The visual style is "Bio-Neon Gothic," characterized by high-saturation colors (acid greens, electric yellows) contrasted against the rusted, grey decay of the old world. The camera work should be kinetic and handheld during action, but shift into a dreamlike, wide-angle perspective during the "Whimsy" visions. Tonal influences include the environmental dread of Annihilation mixed with the gritty, youthful survivalism of The 100.

Lighting should emphasize the unnatural brightness of the mutated flora, making the environment feel like it is glowing from within. Sound design is crucial, utilizing a mix of organic forest noises and digital "glitch" artifacts—static, humming, and distorted electronic frequencies. The "Echo-Blooms" and "Hope Row" should have distinct, unsettling auditory signatures that make the setting feel like a living, breathing character.

Target Audience

The target audience is Young Adult (16-30) and fans of "cli-fi" (climate fiction) and speculative survival dramas. It appeals to viewers who enjoy high-concept world-building, eco-horror, and stories featuring capable, resourceful youth. The blend of action, dark humor, and environmental commentary makes it suitable for streaming platforms looking for a visually distinct, episodic genre series.

Pacing & Runtime Notes

The episode is designed for a lean 10-12 minute runtime, utilizing a rapid three-act structure. The first three minutes establish the world and the "Whimsy" threat; the middle four minutes cover the bridge standoff and trivia; and the final minutes focus on the dog attack and the moral choice. Pacing should be relentless, reflecting the "fast-grow" nature of the environment, with very few moments of stillness.
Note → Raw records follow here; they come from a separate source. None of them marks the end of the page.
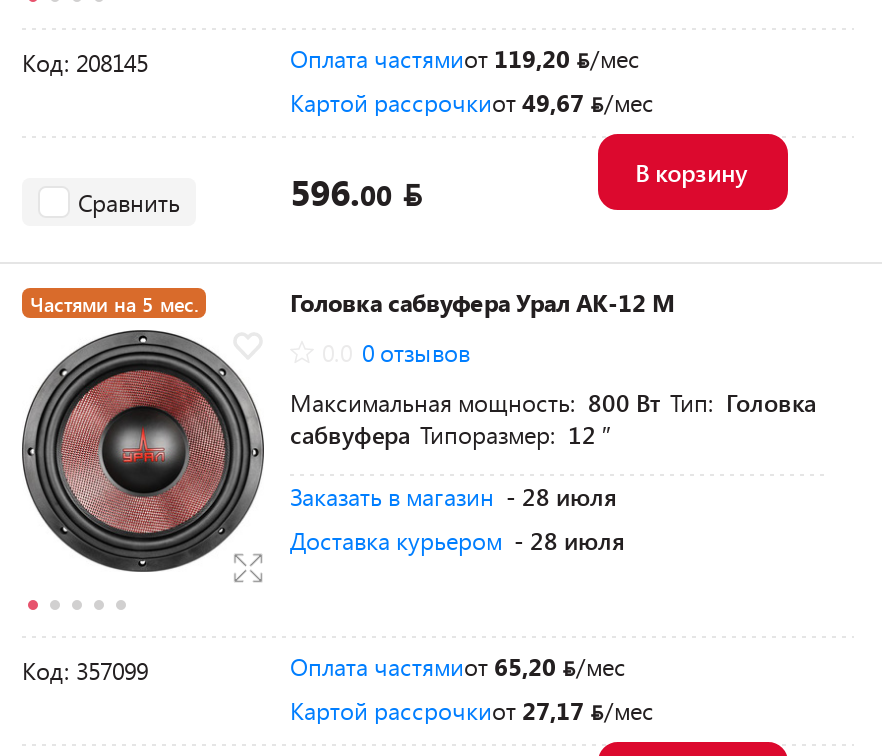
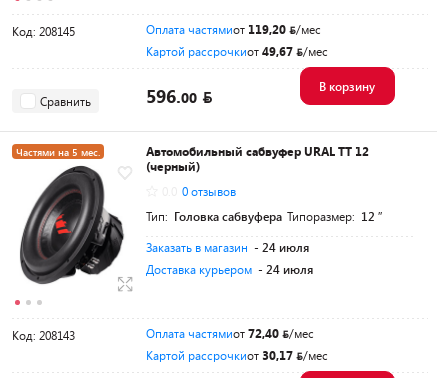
- Головка сабвуфера Урал АК-12 М
+ Автомобильный сабвуфер URAL ТТ 12
+ (черный)

- [image]
- Максимальная мощность: 800 Вт Тип: Головка
- сабвуфера Типоразмер: 12 ″
+ [image]
+ Тип: Головка сабвуфера Типоразмер: 12 ″

- Заказать в магазин - 28 июля
- Доставка курьером - 28 июля
+ Заказать в магазин - 24 июля
+ Доставка курьером - 24 июля

- Код: 357099
- Оплата частямиот 65,20
+ Код: 208143
+ Оплата частямиот 72,40

- Картой рассрочкиот 27,17
+ Картой рассрочкиот 30,17
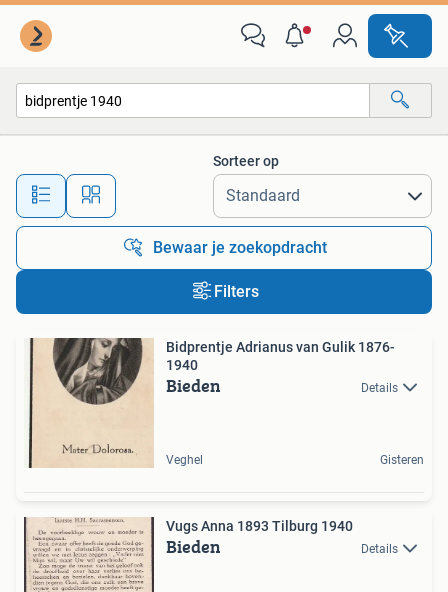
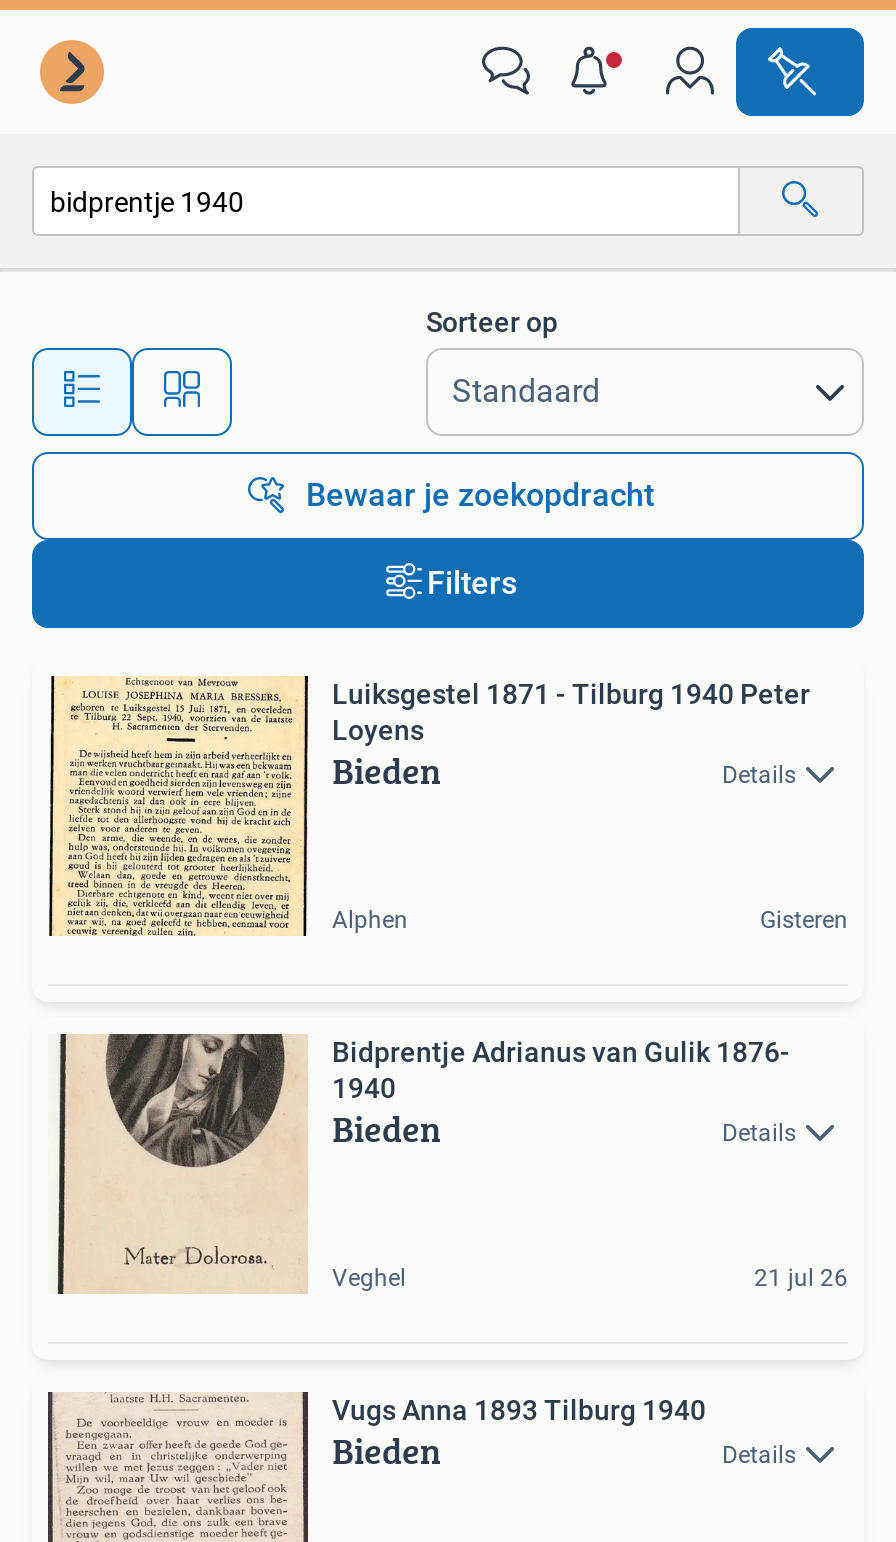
+ [image]
+ Luiksgestel 1871 - Tilburg 1940 Peter
+ Loyens
+ Bieden
+ Details

+ Alphen
+ Gisteren

- Gisteren
+ 21 jul 26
Production Notes / Considerations

The "Whimsy" pollen tornado and the "Hope Row" growth spurt require a blend of practical dust effects and high-end CGI to ensure the plants feel physically present and threatening. The "Echo-Blooms" could be achieved through animatronics to allow the actors to interact with them during the trivia scene, enhancing the surreal comedy of the moment.

Filming should ideally take place in overgrown industrial or rural locations to minimize set construction costs. The feral dogs would require professional animal handlers and potentially some digital enhancement to give them the "vibrating" static look described in the visions. The "Snap-Dragon" explosion and "Glitter-Vine" fireworks offer opportunities for creative practical lighting and VFX overlays.